Temporal bias is an issue because the choice of time windows for analysis varies among studies. Some studies expressed concerns about not accounting for within-person time-varying confounders, such as changes in health-seeking behavior during the pandemic. The studies’ requirement of pre- and post-COVID-19 visits is acknowledged as potentially biased toward patients with more complex health histories. The cohort case window ratio is a subjective parameter, indicating variability in the study design. Additionally, some studies mentioned potential timing biases related to developing and implementing specific diagnosis codes. Some touched on the issue of data representation concerning various population groups and the inability to generalize the data. The absence of medication information used for COVID-19 therapy, particularly in severe cases, is noted as a potential limitation, as is the lack of data on viral variants for individual patients.

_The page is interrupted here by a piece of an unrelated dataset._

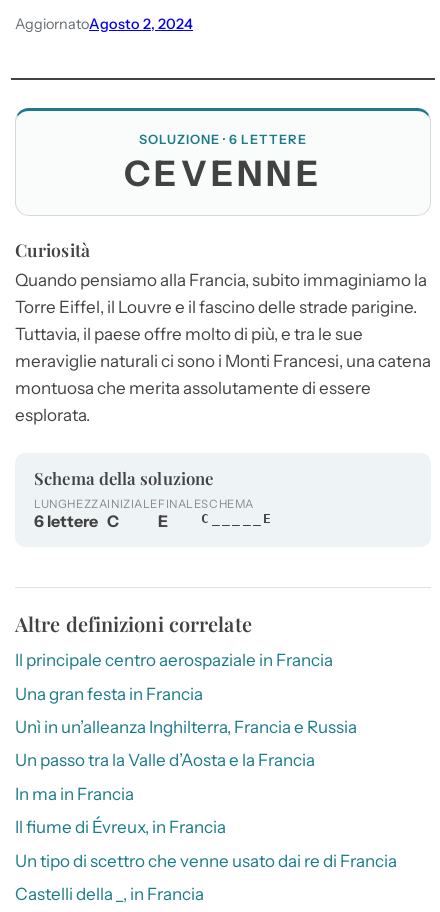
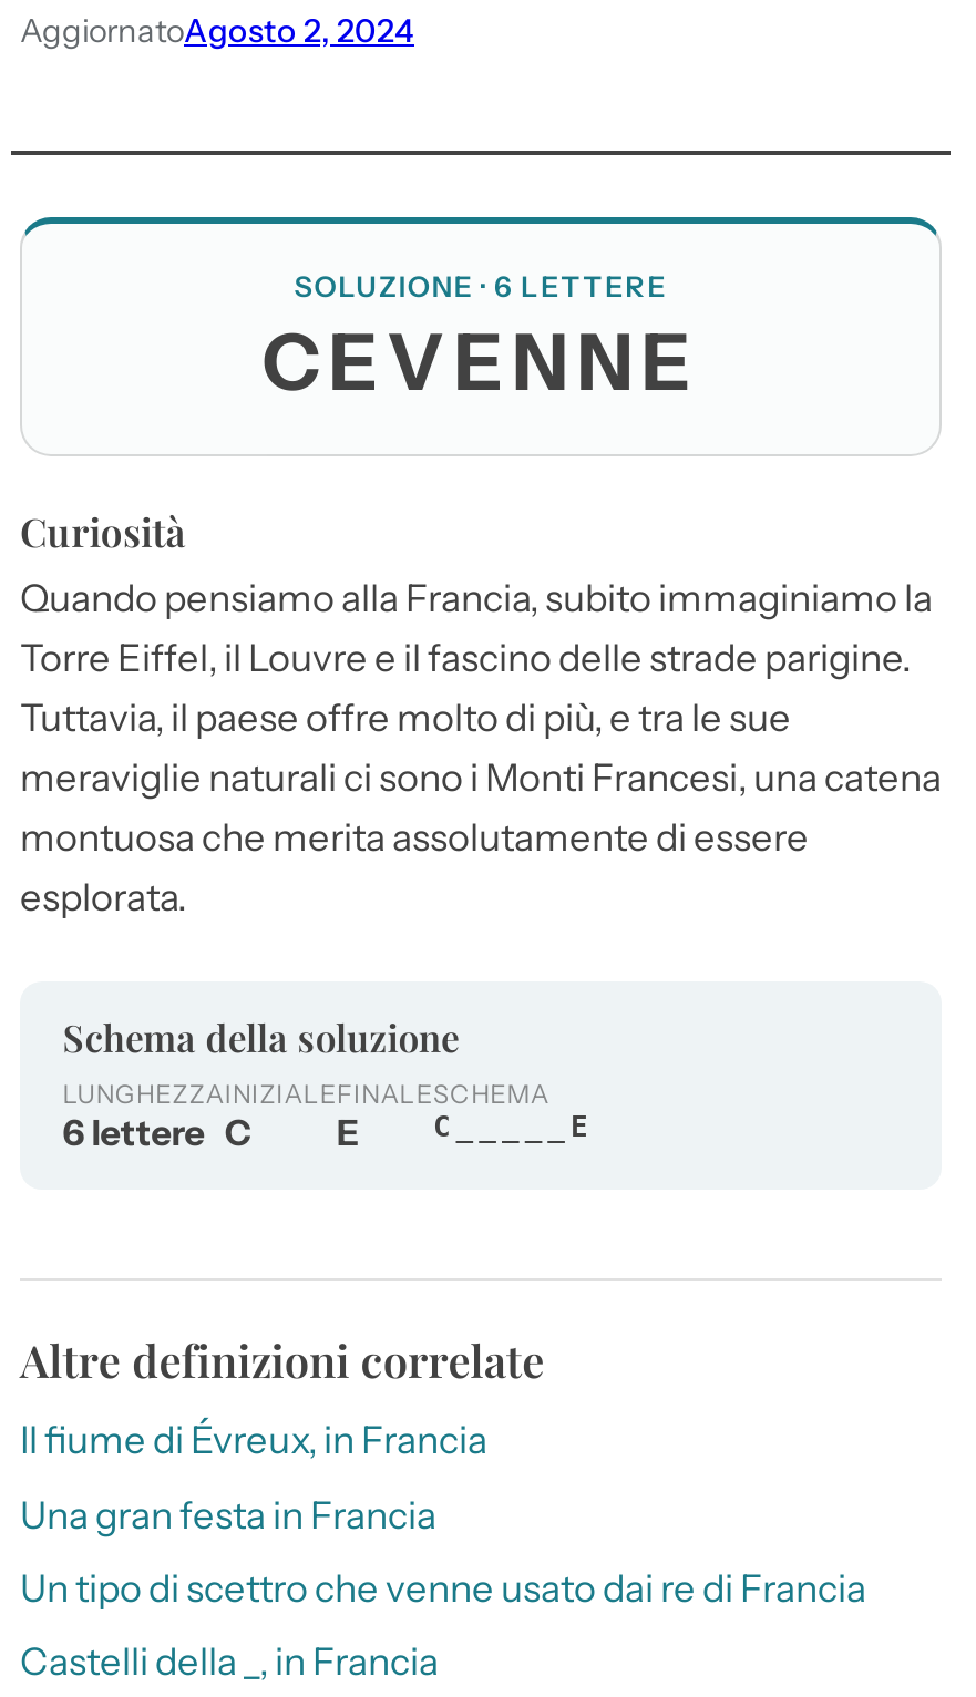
[15,650,333,670] Il principale centro aerospaziale in Francia -> none
[15,717,357,804] Unì in un’alleanza Inghilterra, Francia e Russia | Un passo tra la Valle d’Aosta e la Francia | In ma in Francia -> none
moved [15,817,226,837] -> [20,1419,487,1463]: Il fiume di Évreux, in Francia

Our study has several limitations. First, the exclusion of non-English articles may introduce language bias. Due to the evolving nature of the topic, the omission of pre-prints and conference articles could result in the loss of crucial information. Additionally, it is possible that some articles were missed during the screening process, although we mitigated this by conducting reference checks and backward searches. Another recurring limitation was the lack of comprehensive insight into the underlying mechanisms that lead to long COVID. Furthermore, they did not explore the indirect effects of long COVID, such as the social, economic, and behavioral changes that may arise due to the condition. This knowledge gap poses a significant challenge in fully understanding and addressing long COVID.
In conclusion, this scoping review has provided a comprehensive overview of state-of-the-art research on long COVID, utilizing EHR data as the primary source for defining and characterizing this condition. The findings suggest that while a consensus on the definition of long COVID remains elusive, ICD-10 codes are commonly used for identification, and poor general well-being, respiratory conditions, and cardiovascular conditions are consistently associated with long COVID. It was observed that the use of EHR data for characterizing long COVID is primarily concentrated in the US, highlighting the need for more international studies. Moreover, while data science techniques are widely employed, the lack of validation and causality assessments is evident, highlighting the need for more robust methodologies. The complex nature of long COVID, encompassing various symptoms and clinical conditions, underscores the need for more in-depth studies, including those leveraging longitudinal EHR data. Despite the gaps, this review serves as a foundation for future research efforts aimed at harnessing the potential of EHR data to better understand the epidemiology of long COVID.